All these aspects are related in that they deal with a broader shift of thought: systems thinking. Systems thinking is a new paradigm that began in biology but has since spread that views phenomena as integrated systems that value the relationships between the nodes rather than the nodes themselves. An important concept is emergence: the characteristics of a system emerge only at the level of the system as a whole, not as the sum of its components.
Autopoeisis forms the central tenet of systems thinking. It holds that social, economic, and organizational systems are living, dynamic networks rather than static machines, and that they operate in a context, as nodes of larger networks, actively interacting with their external environment. Biomimicry is a central component of this fundamental shift of thinking, as this Guardian article elucidates. Given that systems thinking originated in biology, it is in many ways the inspiration.

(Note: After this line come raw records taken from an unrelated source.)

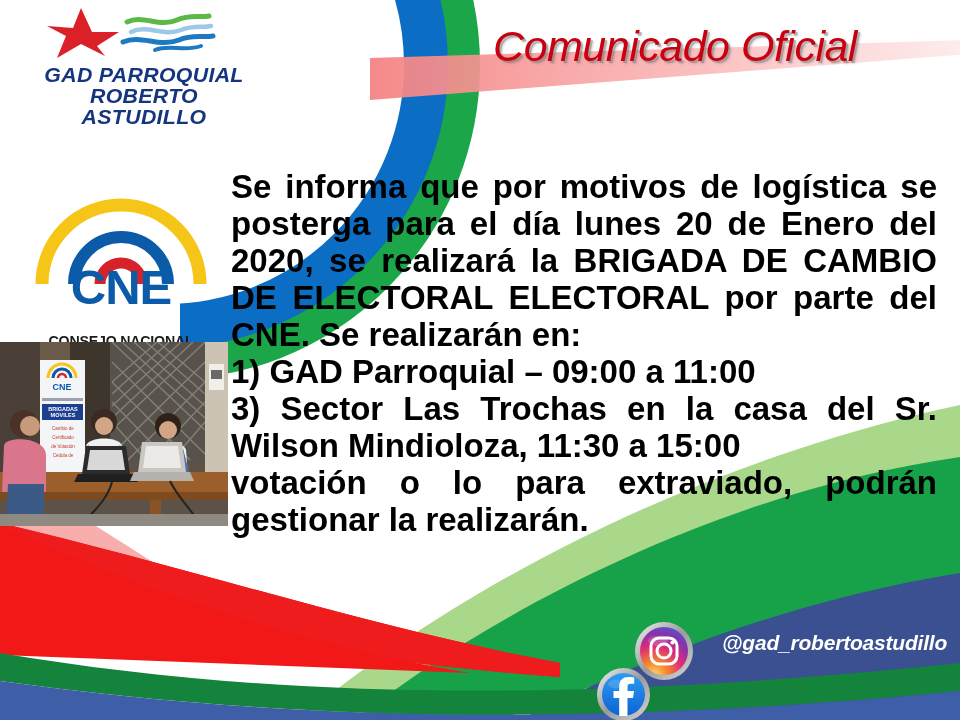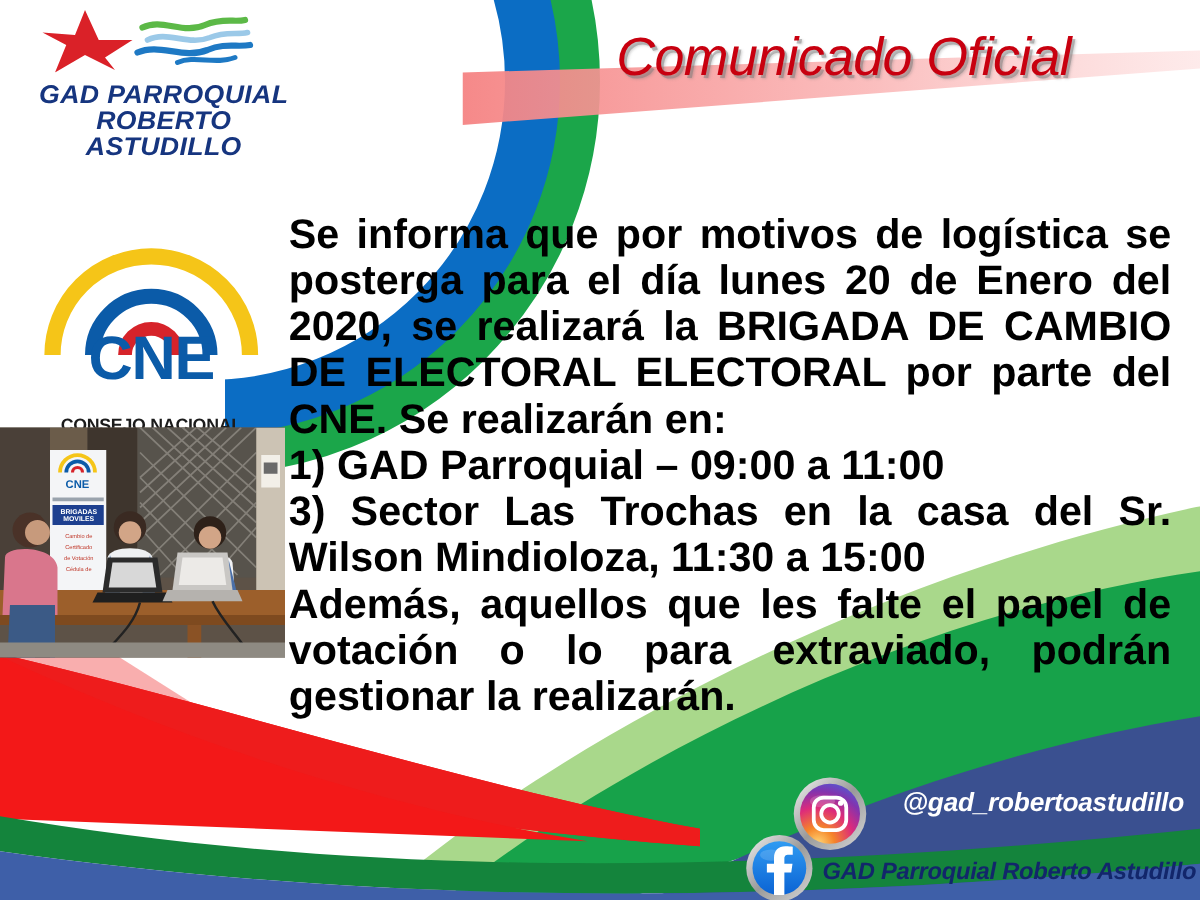--- a/index.html
+++ b/index.html
@@ -26,7 +26,7 @@
   #bottom-art{left:0;top:405px;width:960px;height:315px;}
 
   
-  #logo-block{position:absolute;left:22px;top:6px;width:218px;}
+  #logo-block{position:absolute;left:35px;top:6px;width:218px;}
   #star-wave{position:relative;height:52px;}
   #logo-text{margin-top:2px;text-align:center;color:#16357F;
     font-weight:bold;font-size:20.5px;line-height:21px;letter-spacing:.3px;

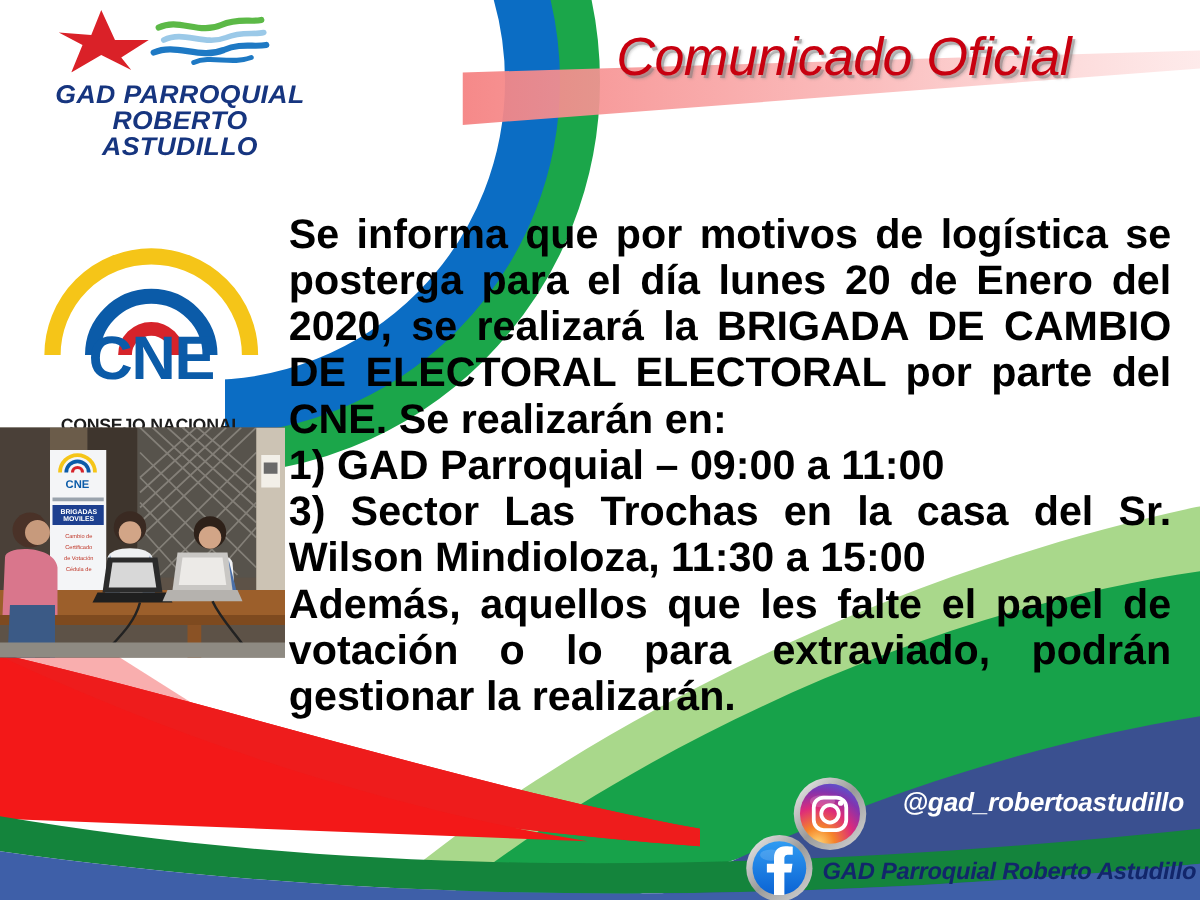--- a/index.html
+++ b/index.html
@@ -207,7 +207,6 @@
     <p class="left">1)  GAD Parroquial – 09:00 a 11:00</p>
     <p class="just">3) Sector Las Trochas en la casa del Sr.</p>
     <p class="left">Wilson Mindioloza, 11:30 a 15:00</p>
-    <p class="just">Además, aquellos que les falte el papel de</p>
     <p class="just">votación o lo para extraviado, podrán</p>
     <p class="left">gestionar la realizarán.</p>
   </div>

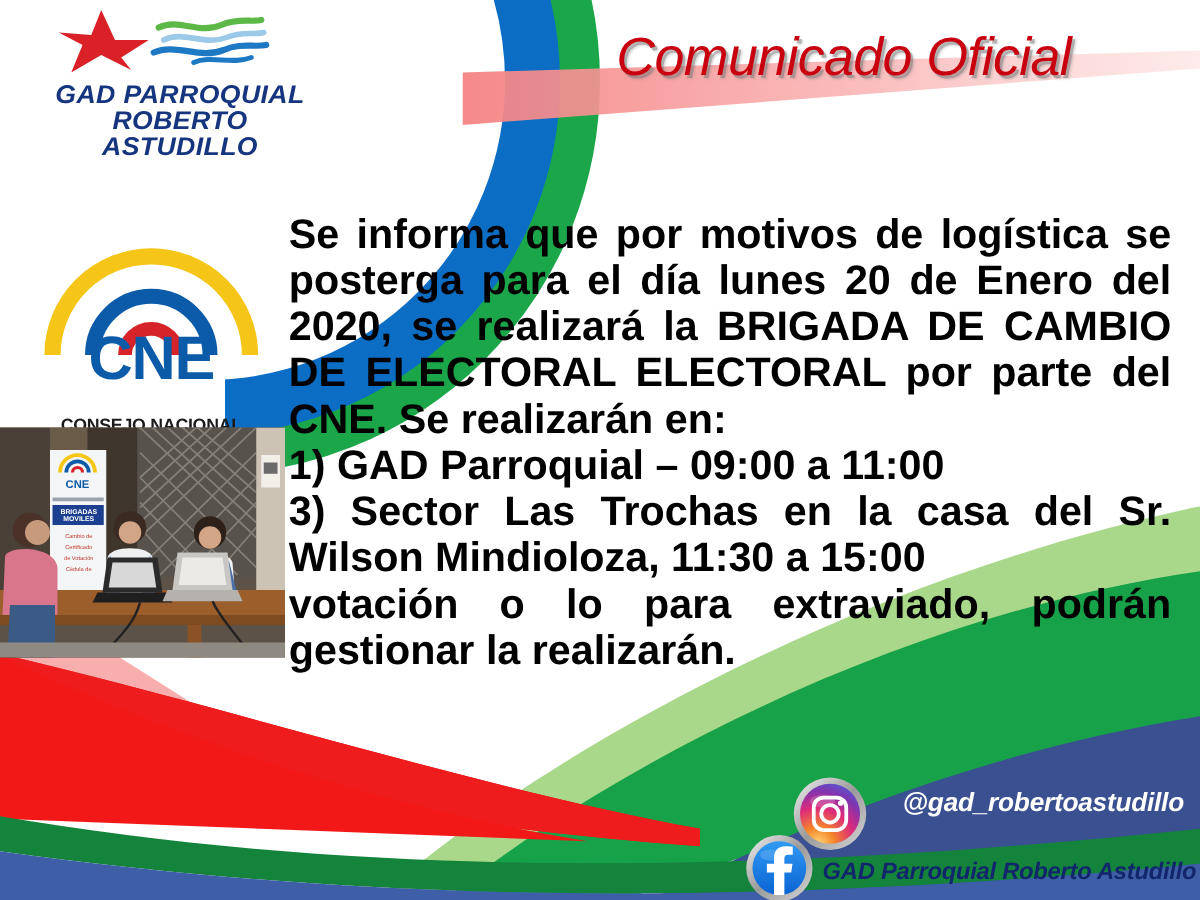--- a/index.html
+++ b/index.html
@@ -252,7 +252,6 @@
     <path d="M31.5,49 L31.5,31 L37,31 L38,24 L31.5,24 L31.5,20 C31.5,18 32.2,16.8 35,16.8 L38.2,16.8 L38.2,10.4 C37,10.2 34.6,10 32.4,10 C26.6,10 23.2,13.4 23.2,19.4 L23.2,24 L17.5,24 L17.5,31 L23.2,31 L23.2,49 Z" fill="#ffffff"></path>
     <ellipse cx="21" cy="17" rx="9" ry="4.5" fill="#fff" opacity=".15"></ellipse>
   </svg>
-  <div id="fb-row">GAD Parroquial Roberto Astudillo</div>
 
 </div>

Biomimicry is still a fringe movement in business, and systems thinking has yet to make significant headway into the corporate world despite its successes in other disciplines. However, the trend is clear, and welcome. When we want a new car, we don’t walk outside and start trying out different arrangements of the materials we find; we buy a ready-made car from manufacturers who have had decades to figure out the best car design. When we want to cook a new meal, we look for a new recipe from cooks who have spent their lives cooking rather than experimenting ourselves.
So why not do the same for business? We have had a mere 6,000 years, and only 400 years since we really got going to figure out the best organizational systems. Nature has had 3.8 billion years; that’s 19,000 times as long. No matter how slow its progress may have been, with that difference in order of magnitude it’s unlikely that nature has nothing to teach us.